Sunday, April 16, 2006

Chinese Debian Mini Howto

http://isis.poly.edu/~qiming/chinese-debian-mini-howto.html

0. Introduction
The purpose of this mini howto is to help users of Debian GNU/Linux to build a minimum Chinese environment, so that they can read and input Chinese in their systems.

To support Chinese language display and input under Debian GNU/Linux, you will need to do the following basic steps.
*Generate relevant locales
*Install Chinese fonts
*Install an input method (IM) engine
*Set locale
*Adjust application settings (if necessary)

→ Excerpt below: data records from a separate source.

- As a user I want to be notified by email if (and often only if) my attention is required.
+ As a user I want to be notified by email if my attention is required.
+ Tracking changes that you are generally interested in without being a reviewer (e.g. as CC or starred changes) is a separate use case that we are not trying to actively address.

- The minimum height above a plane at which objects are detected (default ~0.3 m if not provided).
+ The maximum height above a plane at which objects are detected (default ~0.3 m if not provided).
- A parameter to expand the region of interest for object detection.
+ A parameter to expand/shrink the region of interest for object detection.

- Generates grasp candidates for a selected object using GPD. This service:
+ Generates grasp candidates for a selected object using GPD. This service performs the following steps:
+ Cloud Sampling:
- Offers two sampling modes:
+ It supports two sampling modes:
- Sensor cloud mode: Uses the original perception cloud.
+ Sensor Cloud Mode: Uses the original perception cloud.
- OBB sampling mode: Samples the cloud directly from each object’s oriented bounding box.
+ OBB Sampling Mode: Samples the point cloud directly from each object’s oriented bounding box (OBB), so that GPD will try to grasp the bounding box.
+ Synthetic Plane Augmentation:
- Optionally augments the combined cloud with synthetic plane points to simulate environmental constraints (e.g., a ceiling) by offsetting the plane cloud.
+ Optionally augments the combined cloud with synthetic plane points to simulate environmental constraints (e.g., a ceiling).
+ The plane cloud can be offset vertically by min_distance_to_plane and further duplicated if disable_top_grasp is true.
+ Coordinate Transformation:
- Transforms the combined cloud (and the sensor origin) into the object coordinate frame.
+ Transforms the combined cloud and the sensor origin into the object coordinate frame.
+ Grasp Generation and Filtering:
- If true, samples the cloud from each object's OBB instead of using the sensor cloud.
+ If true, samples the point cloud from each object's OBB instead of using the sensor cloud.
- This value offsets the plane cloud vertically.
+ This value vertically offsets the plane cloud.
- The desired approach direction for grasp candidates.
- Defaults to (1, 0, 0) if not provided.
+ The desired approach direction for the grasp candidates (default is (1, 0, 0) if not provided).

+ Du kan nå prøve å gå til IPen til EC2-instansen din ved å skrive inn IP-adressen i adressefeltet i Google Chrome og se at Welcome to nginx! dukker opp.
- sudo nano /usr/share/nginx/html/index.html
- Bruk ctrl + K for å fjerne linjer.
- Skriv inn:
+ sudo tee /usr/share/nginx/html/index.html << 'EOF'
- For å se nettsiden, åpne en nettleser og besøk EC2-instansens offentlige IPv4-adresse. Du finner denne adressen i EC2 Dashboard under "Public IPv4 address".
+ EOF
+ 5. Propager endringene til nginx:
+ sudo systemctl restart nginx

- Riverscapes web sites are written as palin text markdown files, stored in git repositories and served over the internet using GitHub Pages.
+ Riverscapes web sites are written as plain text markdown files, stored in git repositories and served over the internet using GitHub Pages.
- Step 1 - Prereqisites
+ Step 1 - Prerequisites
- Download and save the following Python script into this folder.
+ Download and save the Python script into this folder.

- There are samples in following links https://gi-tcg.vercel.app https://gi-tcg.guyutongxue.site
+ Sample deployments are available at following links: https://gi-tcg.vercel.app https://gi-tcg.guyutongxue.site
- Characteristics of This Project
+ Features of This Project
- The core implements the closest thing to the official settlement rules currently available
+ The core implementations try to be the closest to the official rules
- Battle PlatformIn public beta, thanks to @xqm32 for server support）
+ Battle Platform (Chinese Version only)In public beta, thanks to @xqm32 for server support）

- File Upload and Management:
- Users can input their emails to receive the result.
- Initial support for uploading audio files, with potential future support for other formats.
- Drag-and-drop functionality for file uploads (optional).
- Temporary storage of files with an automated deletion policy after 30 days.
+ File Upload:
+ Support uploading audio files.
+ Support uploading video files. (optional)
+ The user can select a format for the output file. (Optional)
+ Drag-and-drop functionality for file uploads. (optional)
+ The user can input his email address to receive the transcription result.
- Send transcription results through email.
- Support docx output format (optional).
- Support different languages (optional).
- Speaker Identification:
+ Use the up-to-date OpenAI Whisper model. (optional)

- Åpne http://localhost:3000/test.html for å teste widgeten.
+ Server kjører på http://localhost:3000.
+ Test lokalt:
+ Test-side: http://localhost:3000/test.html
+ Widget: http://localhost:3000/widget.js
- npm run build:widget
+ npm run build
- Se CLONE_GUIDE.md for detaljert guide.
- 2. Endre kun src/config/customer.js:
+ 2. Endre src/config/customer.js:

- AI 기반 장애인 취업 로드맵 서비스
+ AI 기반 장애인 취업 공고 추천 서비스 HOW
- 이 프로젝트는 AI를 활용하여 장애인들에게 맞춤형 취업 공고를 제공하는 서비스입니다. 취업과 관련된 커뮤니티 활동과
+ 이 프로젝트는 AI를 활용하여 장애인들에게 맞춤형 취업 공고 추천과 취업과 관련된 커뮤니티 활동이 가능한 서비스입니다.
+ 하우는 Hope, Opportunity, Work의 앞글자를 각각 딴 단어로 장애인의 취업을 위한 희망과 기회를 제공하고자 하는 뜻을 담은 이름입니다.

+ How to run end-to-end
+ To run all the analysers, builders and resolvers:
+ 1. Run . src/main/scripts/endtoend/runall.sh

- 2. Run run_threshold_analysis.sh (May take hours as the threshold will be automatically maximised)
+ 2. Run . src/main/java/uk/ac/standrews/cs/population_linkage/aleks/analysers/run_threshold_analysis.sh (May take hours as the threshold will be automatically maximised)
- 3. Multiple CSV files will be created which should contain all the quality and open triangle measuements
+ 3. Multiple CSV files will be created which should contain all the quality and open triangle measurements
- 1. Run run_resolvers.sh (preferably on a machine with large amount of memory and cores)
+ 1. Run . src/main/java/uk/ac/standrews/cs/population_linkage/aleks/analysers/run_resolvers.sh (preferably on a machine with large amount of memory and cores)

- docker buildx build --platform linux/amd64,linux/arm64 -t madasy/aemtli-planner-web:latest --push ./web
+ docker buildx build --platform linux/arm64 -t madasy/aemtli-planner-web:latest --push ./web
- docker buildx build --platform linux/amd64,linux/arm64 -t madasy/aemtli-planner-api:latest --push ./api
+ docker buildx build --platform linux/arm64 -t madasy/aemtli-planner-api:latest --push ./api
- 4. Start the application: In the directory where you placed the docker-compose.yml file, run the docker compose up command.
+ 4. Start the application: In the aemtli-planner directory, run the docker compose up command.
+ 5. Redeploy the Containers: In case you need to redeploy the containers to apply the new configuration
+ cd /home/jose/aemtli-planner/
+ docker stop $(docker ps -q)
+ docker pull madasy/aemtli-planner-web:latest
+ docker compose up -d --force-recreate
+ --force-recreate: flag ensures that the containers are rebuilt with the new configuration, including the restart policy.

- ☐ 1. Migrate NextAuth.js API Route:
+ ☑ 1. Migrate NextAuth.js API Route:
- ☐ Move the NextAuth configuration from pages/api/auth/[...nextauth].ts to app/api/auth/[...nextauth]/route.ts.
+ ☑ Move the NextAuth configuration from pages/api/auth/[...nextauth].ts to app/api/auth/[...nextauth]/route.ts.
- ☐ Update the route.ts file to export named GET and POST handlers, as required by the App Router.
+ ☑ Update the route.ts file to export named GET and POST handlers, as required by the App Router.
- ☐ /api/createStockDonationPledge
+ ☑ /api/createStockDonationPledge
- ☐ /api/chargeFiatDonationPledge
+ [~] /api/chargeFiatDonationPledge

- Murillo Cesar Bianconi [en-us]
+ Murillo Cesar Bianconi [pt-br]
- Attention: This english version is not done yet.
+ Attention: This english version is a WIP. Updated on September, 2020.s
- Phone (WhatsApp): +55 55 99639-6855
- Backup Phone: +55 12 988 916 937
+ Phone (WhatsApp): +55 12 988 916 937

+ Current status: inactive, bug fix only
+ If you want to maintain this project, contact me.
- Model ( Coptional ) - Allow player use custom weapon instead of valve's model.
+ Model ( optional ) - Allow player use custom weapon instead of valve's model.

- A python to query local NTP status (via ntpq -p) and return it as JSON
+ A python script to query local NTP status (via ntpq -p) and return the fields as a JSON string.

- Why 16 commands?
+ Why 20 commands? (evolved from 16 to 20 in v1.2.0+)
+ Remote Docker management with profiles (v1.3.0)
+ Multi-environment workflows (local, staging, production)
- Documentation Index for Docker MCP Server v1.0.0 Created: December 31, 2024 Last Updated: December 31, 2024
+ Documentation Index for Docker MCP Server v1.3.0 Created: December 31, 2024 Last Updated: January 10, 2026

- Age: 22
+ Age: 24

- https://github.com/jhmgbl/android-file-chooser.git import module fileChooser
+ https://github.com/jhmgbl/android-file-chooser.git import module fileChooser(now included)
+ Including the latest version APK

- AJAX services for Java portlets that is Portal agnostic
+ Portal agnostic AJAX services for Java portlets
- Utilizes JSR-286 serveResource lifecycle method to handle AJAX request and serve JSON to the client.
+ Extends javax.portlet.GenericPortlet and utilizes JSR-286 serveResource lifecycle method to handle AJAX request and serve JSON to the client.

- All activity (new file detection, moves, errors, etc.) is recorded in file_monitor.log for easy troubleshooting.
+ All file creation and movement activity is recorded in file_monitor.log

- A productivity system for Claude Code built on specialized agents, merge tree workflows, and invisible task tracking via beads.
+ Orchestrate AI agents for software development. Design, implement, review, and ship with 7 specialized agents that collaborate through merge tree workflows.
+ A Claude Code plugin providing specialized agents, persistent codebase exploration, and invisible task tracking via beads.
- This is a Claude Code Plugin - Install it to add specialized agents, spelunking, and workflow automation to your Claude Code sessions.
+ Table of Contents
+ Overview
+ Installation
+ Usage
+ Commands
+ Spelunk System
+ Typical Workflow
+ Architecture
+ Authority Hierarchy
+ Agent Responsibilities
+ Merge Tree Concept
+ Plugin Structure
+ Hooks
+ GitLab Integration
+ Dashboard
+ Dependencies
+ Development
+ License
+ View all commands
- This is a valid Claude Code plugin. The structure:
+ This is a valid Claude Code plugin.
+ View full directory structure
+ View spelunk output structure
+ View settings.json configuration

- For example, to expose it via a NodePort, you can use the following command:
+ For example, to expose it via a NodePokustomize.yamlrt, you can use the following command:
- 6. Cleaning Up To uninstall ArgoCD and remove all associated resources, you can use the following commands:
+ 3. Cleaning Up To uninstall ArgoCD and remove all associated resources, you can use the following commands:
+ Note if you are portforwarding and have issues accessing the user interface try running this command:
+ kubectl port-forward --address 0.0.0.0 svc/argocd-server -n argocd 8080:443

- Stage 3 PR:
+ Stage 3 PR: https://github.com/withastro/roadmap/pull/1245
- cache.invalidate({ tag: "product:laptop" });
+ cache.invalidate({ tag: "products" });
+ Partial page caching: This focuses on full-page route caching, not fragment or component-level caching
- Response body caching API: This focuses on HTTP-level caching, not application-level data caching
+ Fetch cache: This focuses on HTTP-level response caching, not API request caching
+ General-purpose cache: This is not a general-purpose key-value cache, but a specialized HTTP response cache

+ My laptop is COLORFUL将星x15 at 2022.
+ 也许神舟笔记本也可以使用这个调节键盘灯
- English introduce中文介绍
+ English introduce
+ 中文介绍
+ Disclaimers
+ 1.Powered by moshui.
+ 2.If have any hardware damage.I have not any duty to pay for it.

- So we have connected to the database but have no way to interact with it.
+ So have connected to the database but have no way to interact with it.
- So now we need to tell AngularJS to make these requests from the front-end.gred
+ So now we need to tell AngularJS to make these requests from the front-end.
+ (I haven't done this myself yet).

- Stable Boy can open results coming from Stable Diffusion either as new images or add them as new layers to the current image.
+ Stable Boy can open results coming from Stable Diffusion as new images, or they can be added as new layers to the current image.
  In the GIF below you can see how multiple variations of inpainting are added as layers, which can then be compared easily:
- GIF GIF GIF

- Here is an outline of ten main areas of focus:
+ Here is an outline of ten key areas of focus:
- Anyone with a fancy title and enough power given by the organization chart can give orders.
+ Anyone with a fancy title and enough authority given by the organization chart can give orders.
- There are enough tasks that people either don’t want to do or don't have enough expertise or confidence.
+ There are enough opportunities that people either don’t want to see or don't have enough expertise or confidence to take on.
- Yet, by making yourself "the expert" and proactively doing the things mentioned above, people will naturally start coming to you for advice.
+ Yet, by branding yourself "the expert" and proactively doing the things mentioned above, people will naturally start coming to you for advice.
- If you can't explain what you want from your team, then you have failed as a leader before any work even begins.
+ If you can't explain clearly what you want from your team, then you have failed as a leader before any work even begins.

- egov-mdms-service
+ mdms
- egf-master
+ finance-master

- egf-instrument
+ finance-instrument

In the rest of this text, I will explain these steps one by one. Most of the commands below need to be run in a terminal with root privilege.

1. Generating Locales
Run dpkg-reconfigure locales, and choose the following items.
*en_US ISO-8859-1
*zh_CN GB2312
*zh_CN.GBK GBK
*zh_CN.UTF-8 UTF-8
*zh_TW BIG5
*zh_TW.UTF-8 UTF-8
Some of these are optional. For example, if you are using Simplified Chinese only, you would not need the last two items. After this you will be prompted for the default locale you want to use.

NOTE: Sometimes you need to reboot to get the new locales working. To avoid potential problems, it is strongly recommended that you get this correct from the beginning when you install your system.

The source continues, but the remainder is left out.